Northerners in Southern Sudan also told me they worry about retaliation against them if, for example, southern minorities are mistreated in the north. To his credit, Salva Kiir, the president of Southern Sudan, has repeatedly pledged that his government would protect northern minorities in the south.

"They believe Southern Sudan is their home and they're welcome," he told a group of international diplomats in New York at the end of September. The northern ruling party should likewise immediately reassure all southerners living in their jurisdiction - loudly and clearly.

Meanwhile, the parties have failed utterly to resolve key disputes over the oil-rich area of Abyei, straddling the north-south boundary, and tensions are running high between the Dinka communities and the Misseriya quasi-nomads, who both claim rights to the land. The area is heavily militarized, and if the political parties do not work toward a solution here, armed groups could again resort to force, killing and maiming local civilians and destroying their properties.

In Darfur, the Khartoum government continues its violent anti-insurgency war, attacking civilians in violation of international law while keeping the territory under a state of emergency and suspending basic rights.

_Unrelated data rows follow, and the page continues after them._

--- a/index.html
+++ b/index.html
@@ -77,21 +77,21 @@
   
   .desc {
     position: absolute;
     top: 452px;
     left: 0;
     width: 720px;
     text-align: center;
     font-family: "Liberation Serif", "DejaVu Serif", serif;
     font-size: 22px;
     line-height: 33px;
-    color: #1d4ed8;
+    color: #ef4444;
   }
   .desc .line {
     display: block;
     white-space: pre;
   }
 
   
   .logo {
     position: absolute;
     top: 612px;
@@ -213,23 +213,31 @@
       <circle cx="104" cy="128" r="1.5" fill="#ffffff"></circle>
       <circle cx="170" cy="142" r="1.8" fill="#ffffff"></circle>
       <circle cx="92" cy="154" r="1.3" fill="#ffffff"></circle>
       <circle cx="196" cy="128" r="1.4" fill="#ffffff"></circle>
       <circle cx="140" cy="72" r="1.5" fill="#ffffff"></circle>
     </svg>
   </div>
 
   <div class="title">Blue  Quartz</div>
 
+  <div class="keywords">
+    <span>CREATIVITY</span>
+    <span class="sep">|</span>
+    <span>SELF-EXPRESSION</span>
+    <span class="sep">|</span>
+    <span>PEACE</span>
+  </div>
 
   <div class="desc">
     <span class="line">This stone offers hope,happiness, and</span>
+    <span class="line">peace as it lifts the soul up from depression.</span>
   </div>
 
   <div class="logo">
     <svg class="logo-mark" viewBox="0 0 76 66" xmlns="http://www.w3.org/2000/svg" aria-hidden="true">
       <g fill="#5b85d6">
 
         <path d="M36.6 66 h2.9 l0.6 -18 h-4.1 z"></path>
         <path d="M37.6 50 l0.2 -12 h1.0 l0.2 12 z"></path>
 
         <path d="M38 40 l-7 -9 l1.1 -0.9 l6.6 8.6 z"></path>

In September, government backed militias attacked a market in North Darfur, killing some 40 civilians. Human Rights Watch received reports this week that government forces continue to bomb villages in the remote Jebel Mara area of Darfur.

Regardless of the outcome of the southern referendum, the Khartoum government must to stop attacking civilians in Darfur and start making good on its promises to protect civilians and end impunity for its own soldiers and allied militias.

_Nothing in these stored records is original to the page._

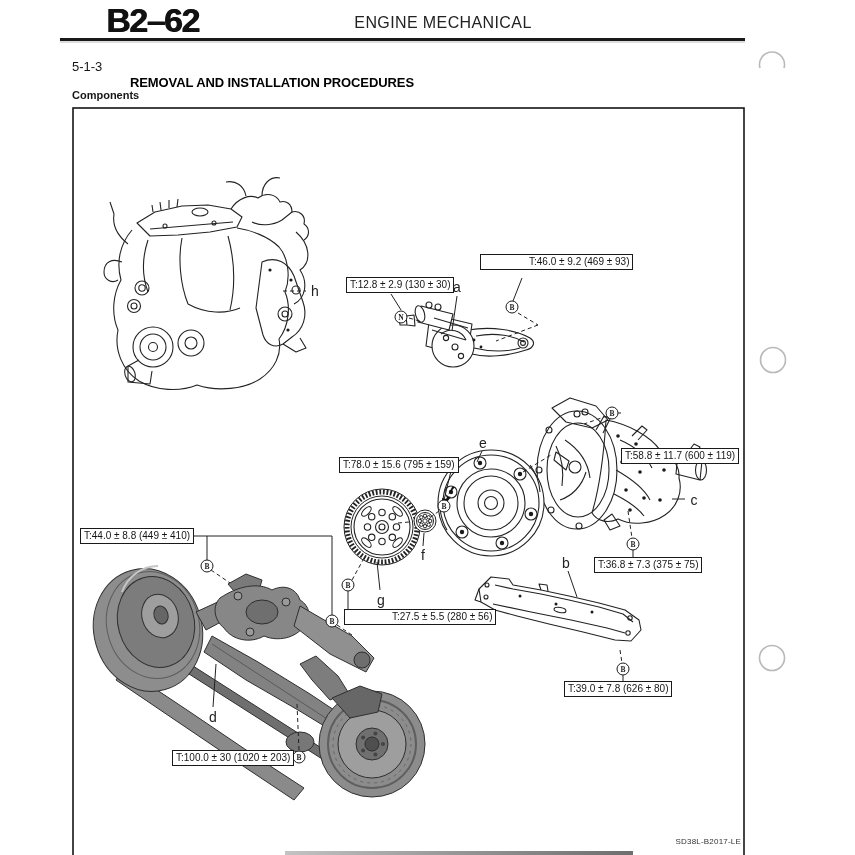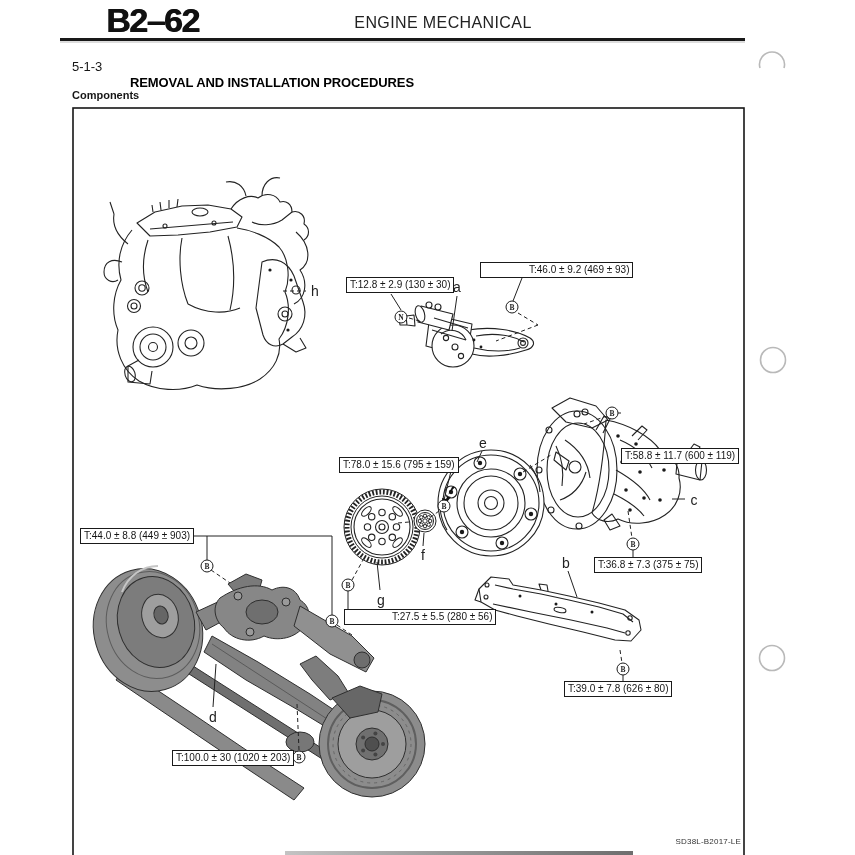--- a/index.html
+++ b/index.html
@@ -364,24 +364,24 @@
       <text x="213" y="722" text-anchor="middle" class="part-letter">d</text>
       <text x="483" y="448" text-anchor="middle" class="part-letter">e</text>
       <text x="423" y="560" text-anchor="middle" class="part-letter">f</text>
       <text x="381" y="605" text-anchor="middle" class="part-letter">g</text>
       <text x="315" y="296" text-anchor="middle" class="part-letter">h</text>
     </g>
 </svg>
 
 <div class="abs torque-layer" id="torque-label-layer">
     <div class="torque-label" style="left: 346px; top: 277px;">T:12.8 ± 2.9 (130 ± 30)</div>
-    <div class="torque-label" style="left: 480px; top: 262px; padding-left: 48px;">T:46.0 ± 9.2 (469 ± 93)</div>
+    <div class="torque-label" style="left: 480px; top: 254px; padding-left: 48px;">T:46.0 ± 9.2 (469 ± 93)</div>
     <div class="torque-label" style="left: 621px; top: 406px; margin-top: 42px;">T:58.8 ± 11.7 (600 ± 119)</div>
     <div class="torque-label" style="left: 594px; top: 557px;">T:36.8 ± 7.3 (375 ± 75)</div>
     <div class="torque-label" style="left: 339px; top: 457px;">T:78.0 ± 15.6 (795 ± 159)</div>
     <div class="torque-label" style="left: 344px; top: 609px; padding-left: 47px;">T:27.5 ± 5.5 (280 ± 56)</div>
-    <div class="torque-label" style="left: 80px; top: 528px;">T:44.0 ± 8.8 (449 ± 903)</div>
+    <div class="torque-label" style="left: 80px; top: 528px;">T:44.0 ± 8.8 (449 ± 410)</div>
     <div class="torque-label" style="left: 564px; top: 681px;">T:39.0 ± 7.8 (626 ± 80)</div>
     <div class="torque-label" style="left: 172px; top: 750px;">T:100.0 ± 30 (1020 ± 203)</div>
   </div>
 
 <div class="abs figure-code">SD38L-B2017-LE</div>
 <div class="abs bottom-bar"></div>
 
 </body></html>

In Southern Sudan, disputes arising out of the April elections have set off clashes between the southern army and opponents of the southern ruling party. In Jonglei state, for example, in August, southern soldiers were still pursuing a renegade commander who took up arms after he lost the governorship. In Upper Nile, thousands of soldiers spent weeks this summer carrying out violent campaigns against militia groups opposed to the southern governing party. In both places, Human Rights Watch found evidence of killings, beatings, rapes, and other abuses by soldiers.

For the January referendum on the independence of Southern Sudan to be peaceful, free, and fair, the parties need to do more now to open up space for political expression, resolve key issues on Abyei, and clean up their respective security forces and hold them accountable for abuses throughout Sudan, including Southern Sudan and Darfur.